If answer is no, assuming the crisis of outbreak of pandemic is over and economy start recovering and your business again start paying off and down the line 5 years the business start paying the earning of 2 Crore followed by the market price of your business is Rs.50 Crore.

Market cap to GDP (also known as the Buffett Indicator)

A common metric of measuring whether market is overvalued or undervalued is to gauged by the Indicator warren Buffet Indicator

The Warren Buffet Indicators defined as total value of a market relative to the economy GDP. A value below 100 per cent suggests the market is undervalued and is due for recovery.

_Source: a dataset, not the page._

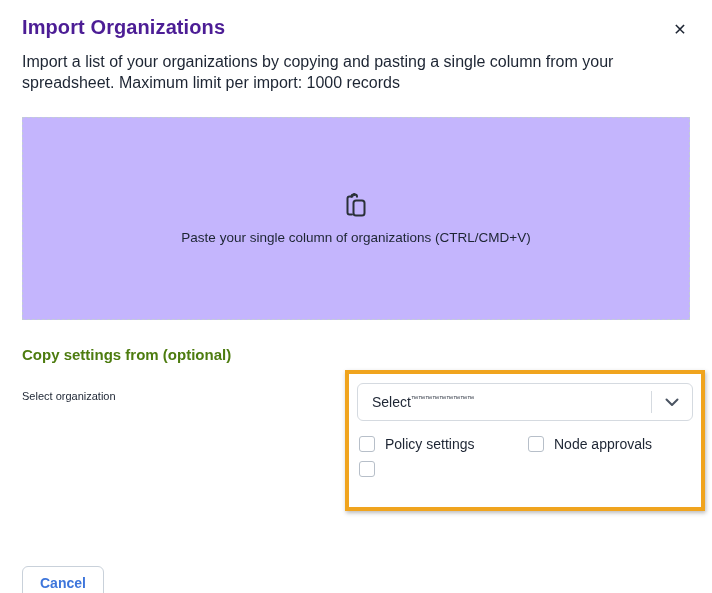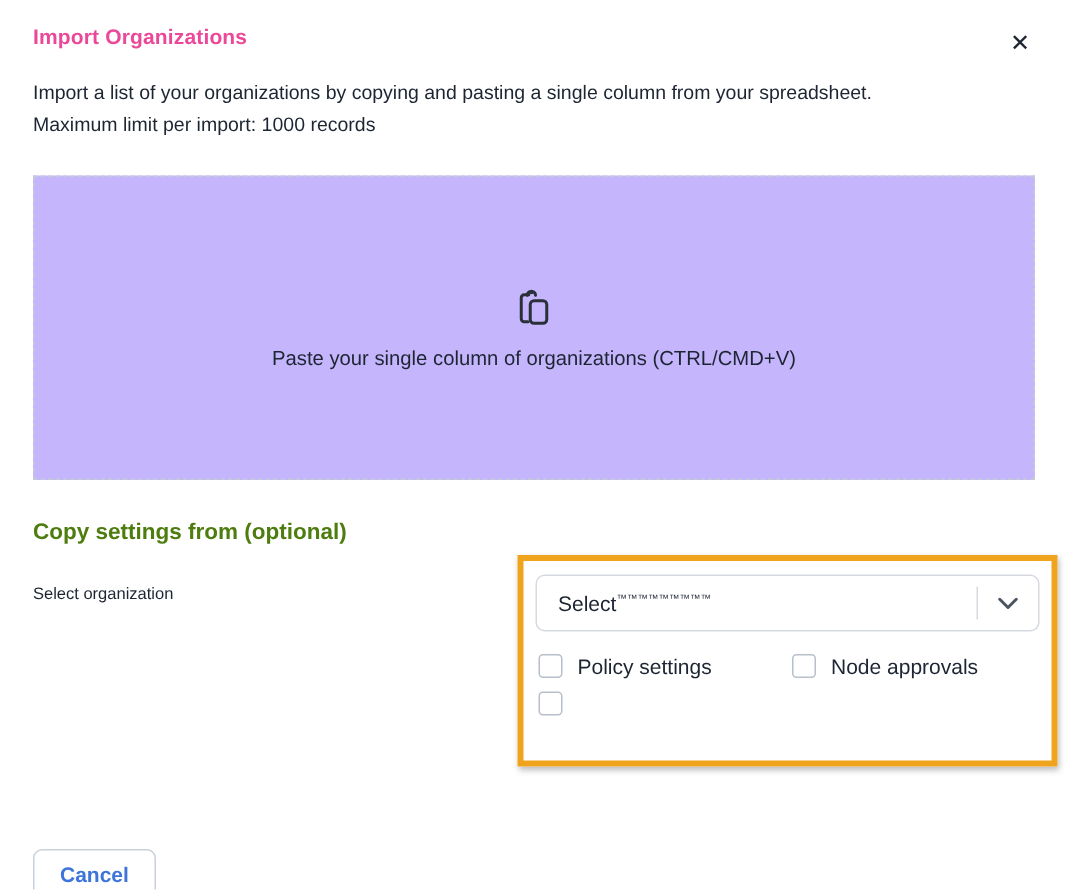"Import Organizations" .dialog-title { color: #ec4899 -> #4c1d95; font-size: 14px -> 20px }
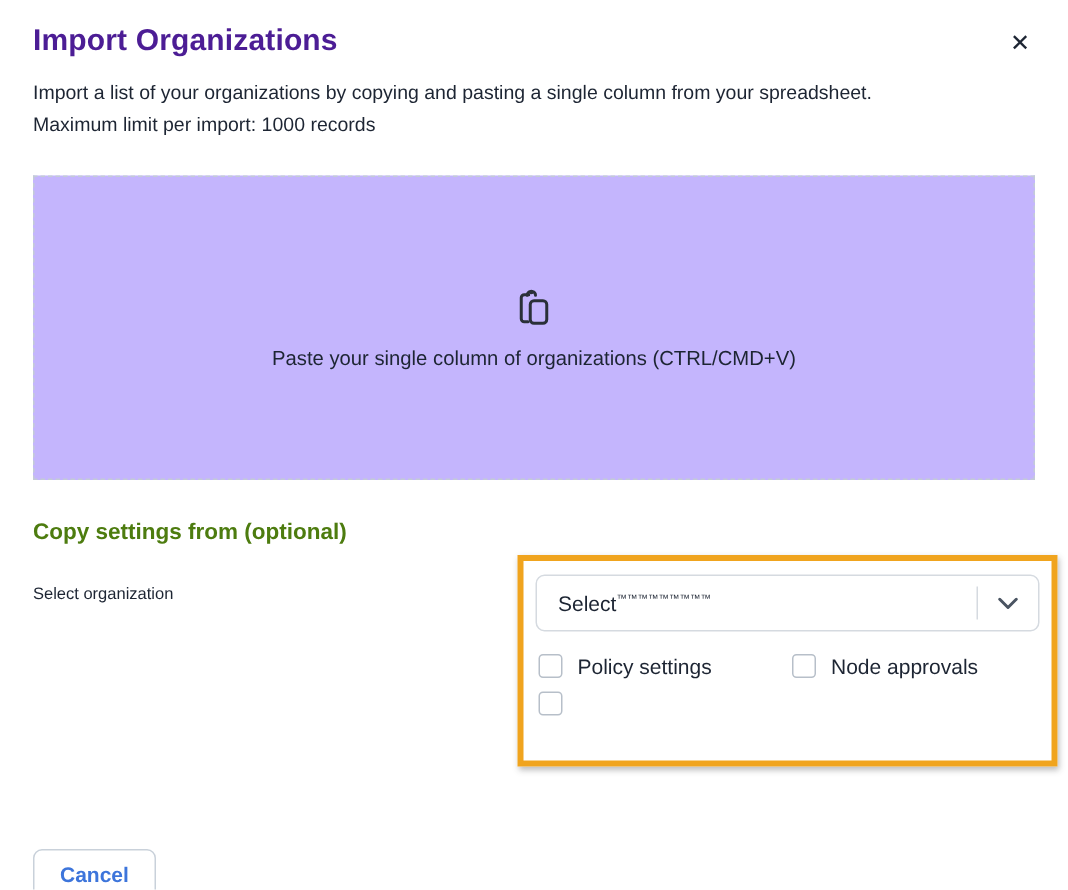"Import a list of your" .dialog-desc { font-size: 13px -> 16px }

Ratio of total market cap over GDP: Maximum – 158%; Minimum – 40% Considering the present scenario

Current Annual GDP: $2,879 billion US dollars or 216,455 in billions of national currency and market cap on 26th March, 2020 is 97,728.60 billions of national currency (Source NSE)

=97,728.60 / 216,455*100

=45.15%

Interpretation

  • If the Ratio is :
    • 50% to 75%, the market is said to be modestly undervalued
    • 75% to 90%, the market may be fair valued
    • 90% to 115%, the market is said to be modestly overvalued

Concluding, that Mr. Market is displaying a collective frenzy leading to a disruption in price discovery and sharp differences in bid-ask rates.

Key takeaways from market cap to GDP

  1. In current Equity market outlook as on March 26, 2020, India’s Market Cap to GDP ratio sharply at 45.15% clearly shows that the Mr. Market  is trading certainly low and undervalued.
  2. The current Equity market is trading at the significant margin of safety of more than 50%
  3. The current market is trading significantly below to its intrinsic value.
  4. When the cycle of greed and fear plays itself out over and Mr. Market start recovering, it may certainly surge to 100%. Therefore, the clear indication of more than 50% up trend from this point.